Each patient was assessed by a comprehensive preoperative evaluation followed by subxiphoid pericardiotomy. The prevalence of cardiac tamponade was not reported. The prognosis was strongly determined by the patients' underlying disease, and was particularly poor in patients with neoplastic pericardial effusion, none of whom survived longer than five months after the initial pericardial drainage.Ĭorey and associates 4 investigated the aetiology of pericardial effusion in 57 patients.

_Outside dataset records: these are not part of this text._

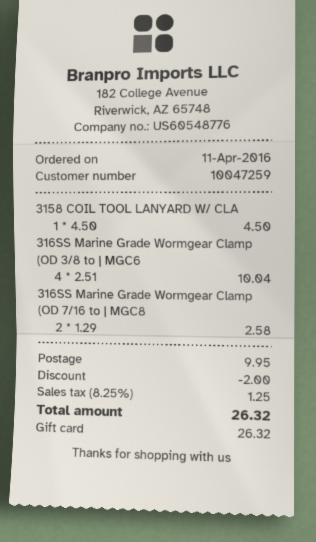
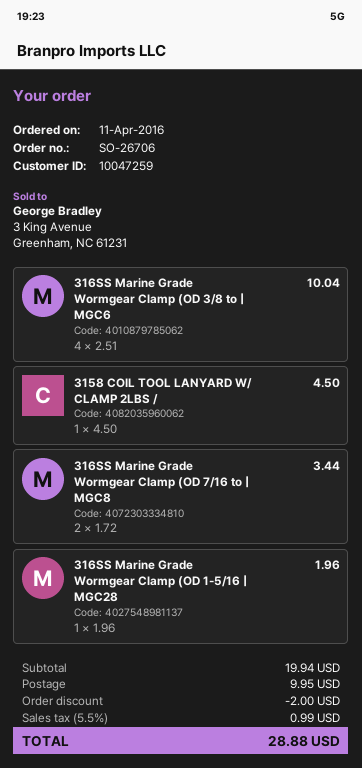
316SS Marine Grade Wormgear Clamp (OD 7/16 to | MGC8: 2 x 1.29 = 2.58 -> 2 x 1.72 = 3.44
316SS Marine Grade Wormgear Clamp (OD 1-5/16 | MGC28: none -> 1 x 1.96 = 1.96
tax: 8.25% = 1.25 -> 5.5% = 0.99
total: 26.32 -> 28.88

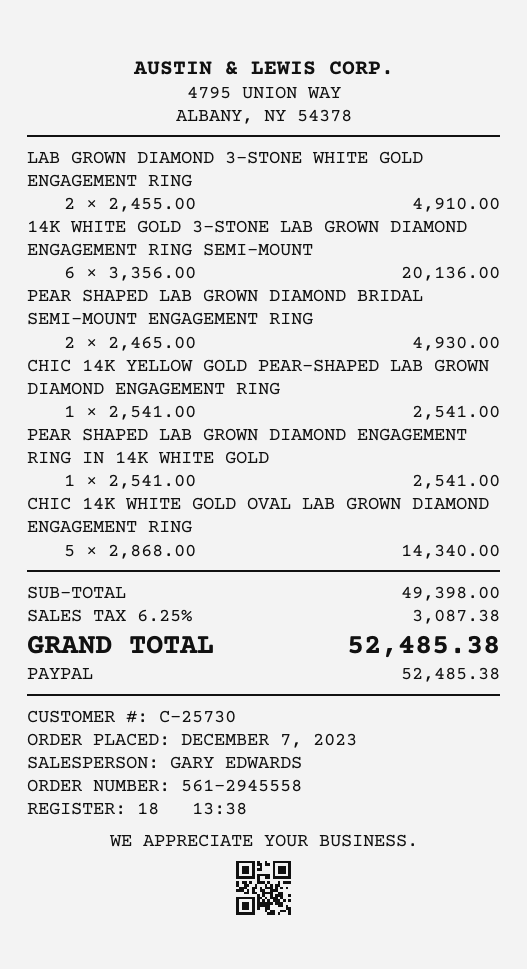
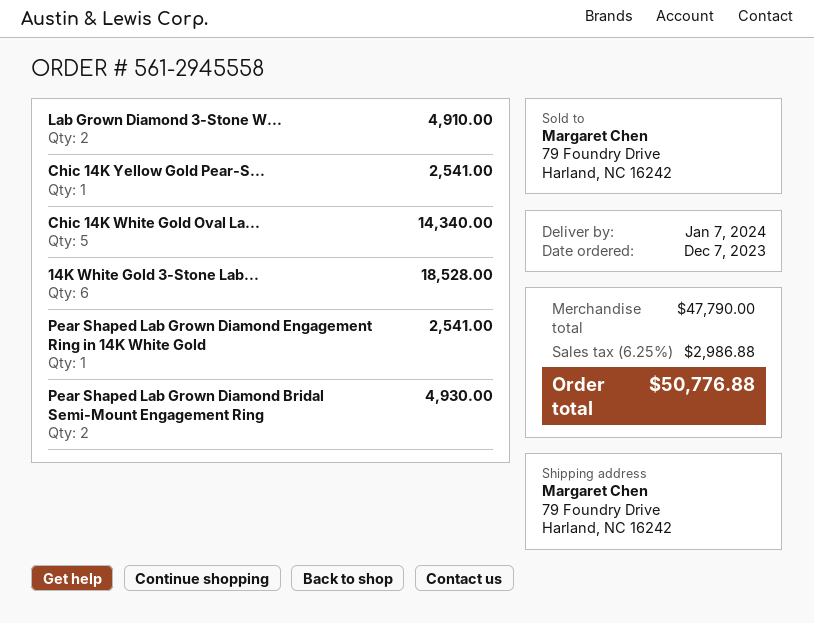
14K WHITE GOLD 3-STONE LAB GROWN DIAMOND ENGAGEMENT RING SEMI-MOUNT: 6 for 20136.00 -> 6 for 18528.00
subtotal: 49398.00 -> 47790.00
tax: 6.25% = 3087.38 -> 6.25% = 2986.88
total: 52485.38 -> 50776.88

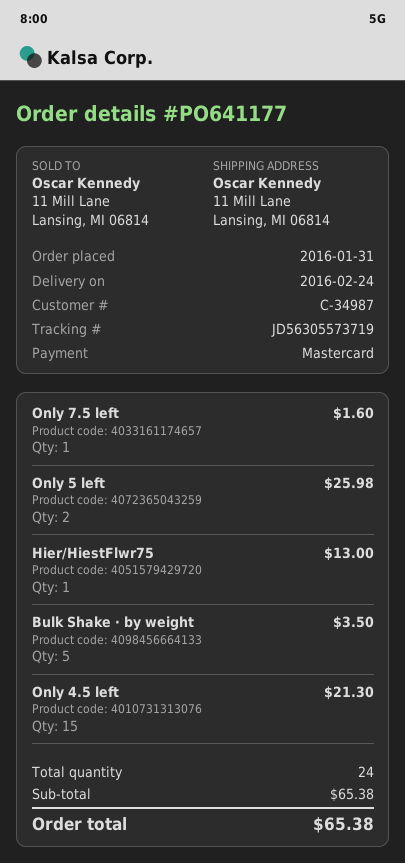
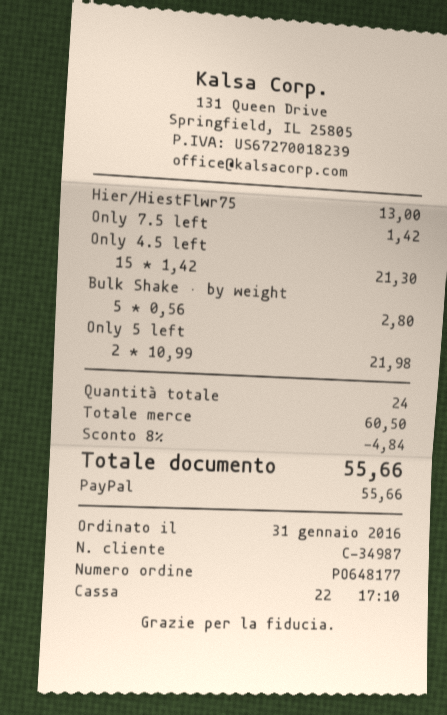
order number: PO641177 -> PO648177
payment method: Mastercard -> PayPal
Only 7.5 left: 1 for 1.60 -> 1 for 1.42
Only 5 left: 2 for 25.98 -> 2 for 21.98
Bulk Shake · by weight: 5 for 3.50 -> 5 for 2.80
subtotal: 65.38 -> 60.50
discount: none -> 8% = 4.84
total: 65.38 -> 55.66

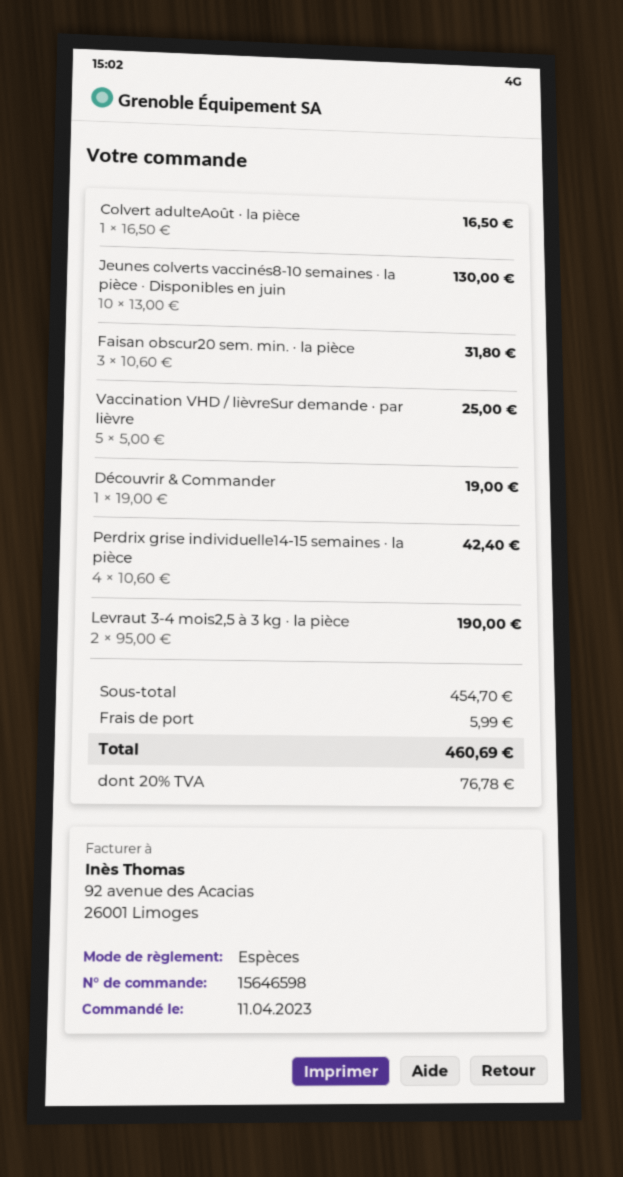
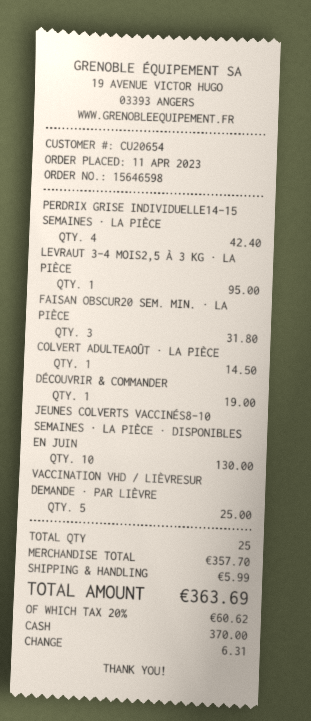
Colvert adulteAoût · la pièce: 1 for 16.50 -> 1 for 14.50
Levraut 3-4 mois2,5 à 3 kg · la pièce: 2 for 190.00 -> 1 for 95.00
subtotal: 454.70 -> 357.70
tax: 20% = 76.78 -> 20% = 60.62
total: 460.69 -> 363.69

The most frequent causes of pericardial effusion were: neoplastic (36%), idiopathic (32%), and uraemic (20%). Of these patients, 44% presented with cardiac tamponade.

#TRIVIAL PERICARDIAL EFFUSION SERIES#

The series by Colombo and colleagues 3 included 25 male patients, all of whom were submitted to an invasive pericardial procedure.

#TRIVIAL PERICARDIAL EFFUSION PLUS#

In the series by Sagristà-Sauleda and colleagues 5 moderate effusions were defined as an echo-free space of anterior plus posterior pericardial spaces of 10–20 mm during diastole, and severe effusions as a sum of echo-free spaces greater than 20 mm. These three studies (table 1) are prospective and were done in general medical centres, but differ in respect to the criteria used to define a pericardial effusion as large, in the number of patients included and, in particular, in the study protocol applied to the patients.Ĭolombo and colleagues 3 consider effusions greater than 10 mm by M mode echocardiography as large, whereas Corey and associates 4 considered large effusions if they were greater than 5 mm. Only three major studies 3-5 have addressed one of the most common clinical problems-the aetiology of large pericardial effusion of unknown origin. 2 In addition, pericardial effusion of varying degrees can be seen in other conditions such as neoplasia (with or without direct pericardial involvement), myxoedema, renal insufficiency, pregnancy, aortic or cardiac rupture, trauma, chylopericardium, or in the setting of chronic salt and water retention of many causes, including chronic heart failure, nephrotic syndrome, and hepatic cirrhosis. All types of acute pericarditis (inflammatory, infectious, immunologic or of physical origin) can be associated with pericardial effusion. In addition, some comments on the management of neoplastic pericardial effusion are also provided.Īetiologic spectrum and prognosis of moderate and large pericardial effusionĪ wide variety of conditions may result in pericardial effusion. The main goal of this article is to give a comprehensive review of aetiology, haemodynamic findings, and management of pericardial effusion. These uncertainties have led to a heterogeneous approach to the management of the syndrome of pericardial effusion by different groups of investigators.

trivial pericardial effusion

This is especially relevant in cases of large pericardial effusions, in which echocardiographic recordings not infrequently show findings suggestive of subclinical haemodynamic derangement, mainly right atrial or right ventricular wall collapse. In these cases, the main issues are aetiology, the clinical course, and the possibility of evolution to haemodynamic embarrassment. On other occasions, pericardial effusion is an unexpected finding that requires specific evaluation.

trivial pericardial effusion

Sometimes, its cause is obviously related to an underlying general or cardiac disease, or to a syndrome of inflammatory or infectious acute pericarditis. Pericardial effusion is a common finding in everyday practice.